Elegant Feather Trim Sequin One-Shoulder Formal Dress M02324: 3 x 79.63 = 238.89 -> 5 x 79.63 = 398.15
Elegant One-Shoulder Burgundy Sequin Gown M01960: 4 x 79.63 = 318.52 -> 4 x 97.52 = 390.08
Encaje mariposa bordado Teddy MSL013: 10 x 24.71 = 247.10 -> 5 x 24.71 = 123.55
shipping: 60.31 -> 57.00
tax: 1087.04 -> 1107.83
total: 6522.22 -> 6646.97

§ Task goal: Write out every line, unchanged, from the one containing "Elegant One-Shoulder Burgundy" through the closing line of the data.

§ Answer to this exercise:
Elegant One-Shoulder Burgundy Sequin Gown M01960: 4 x 79.63 = 318.52 -> 4 x 97.52 = 390.08
Encaje mariposa bordado Teddy MSL013: 10 x 24.71 = 247.10 -> 5 x 24.71 = 123.55
shipping: 60.31 -> 57.00
tax: 1087.04 -> 1107.83
total: 6522.22 -> 6646.97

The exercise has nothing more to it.